> Material to process
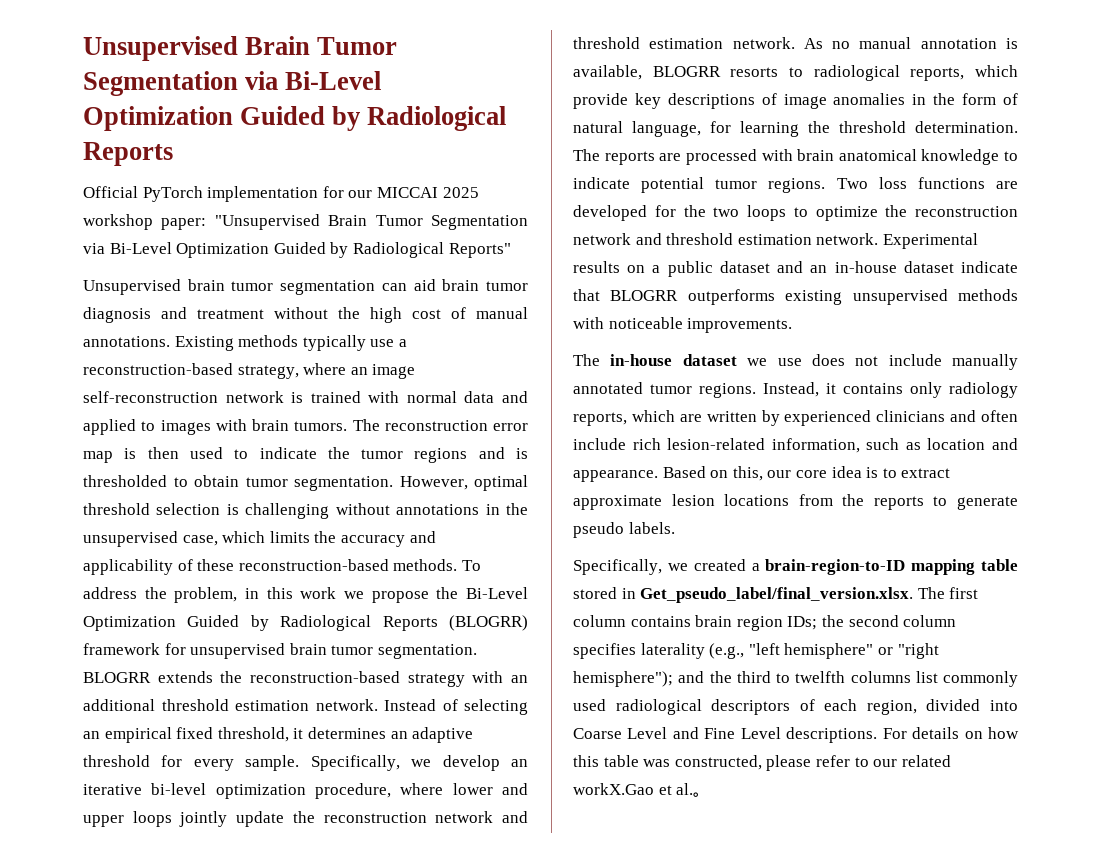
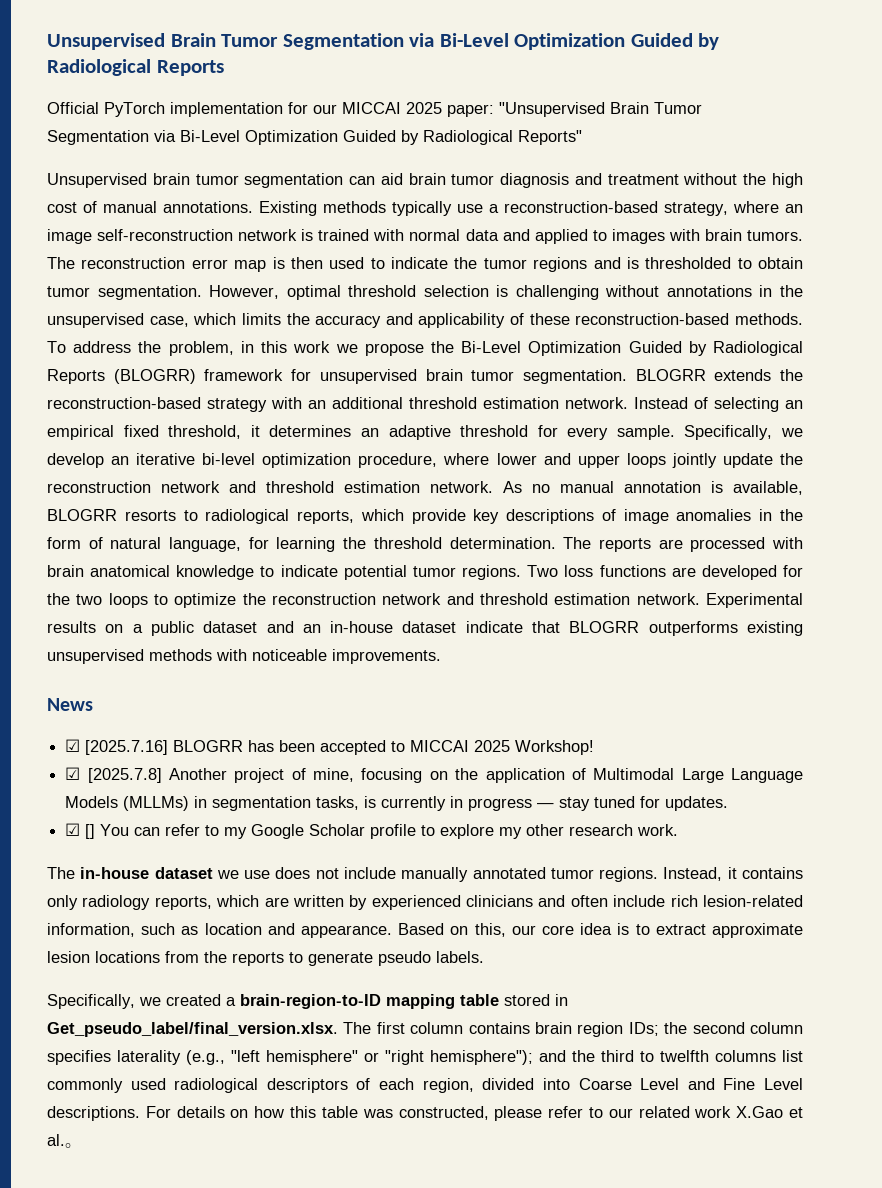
- Official PyTorch implementation for our MICCAI 2025 workshop paper: "Unsupervised Brain Tumor Segmentation via Bi-Level Optimization Guided by Radiological Reports"
+ Official PyTorch implementation for our MICCAI 2025 paper: "Unsupervised Brain Tumor Segmentation via Bi-Level Optimization Guided by Radiological Reports"
+ News
+ ☑ [2025.7.16] BLOGRR has been accepted to MICCAI 2025 Workshop!
+ ☑ [2025.7.8] Another project of mine, focusing on the application of Multimodal Large Language Models (MLLMs) in segmentation tasks, is currently in progress — stay tuned for updates.
+ ☑ [] You can refer to my Google Scholar profile to explore my other research work.
- For details on how this table was constructed, please refer to our related workX.Gao et al.。
+ For details on how this table was constructed, please refer to our related work X.Gao et al.。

> Your instructions
Go through the data above and print exactly the lines from its first line through the line holding "tuned for updates.", both included, leaving pictures aside.

> Answer space
- Official PyTorch implementation for our MICCAI 2025 workshop paper: "Unsupervised Brain Tumor Segmentation via Bi-Level Optimization Guided by Radiological Reports"
+ Official PyTorch implementation for our MICCAI 2025 paper: "Unsupervised Brain Tumor Segmentation via Bi-Level Optimization Guided by Radiological Reports"
+ News
+ ☑ [2025.7.16] BLOGRR has been accepted to MICCAI 2025 Workshop!
+ ☑ [2025.7.8] Another project of mine, focusing on the application of Multimodal Large Language Models (MLLMs) in segmentation tasks, is currently in progress — stay tuned for updates.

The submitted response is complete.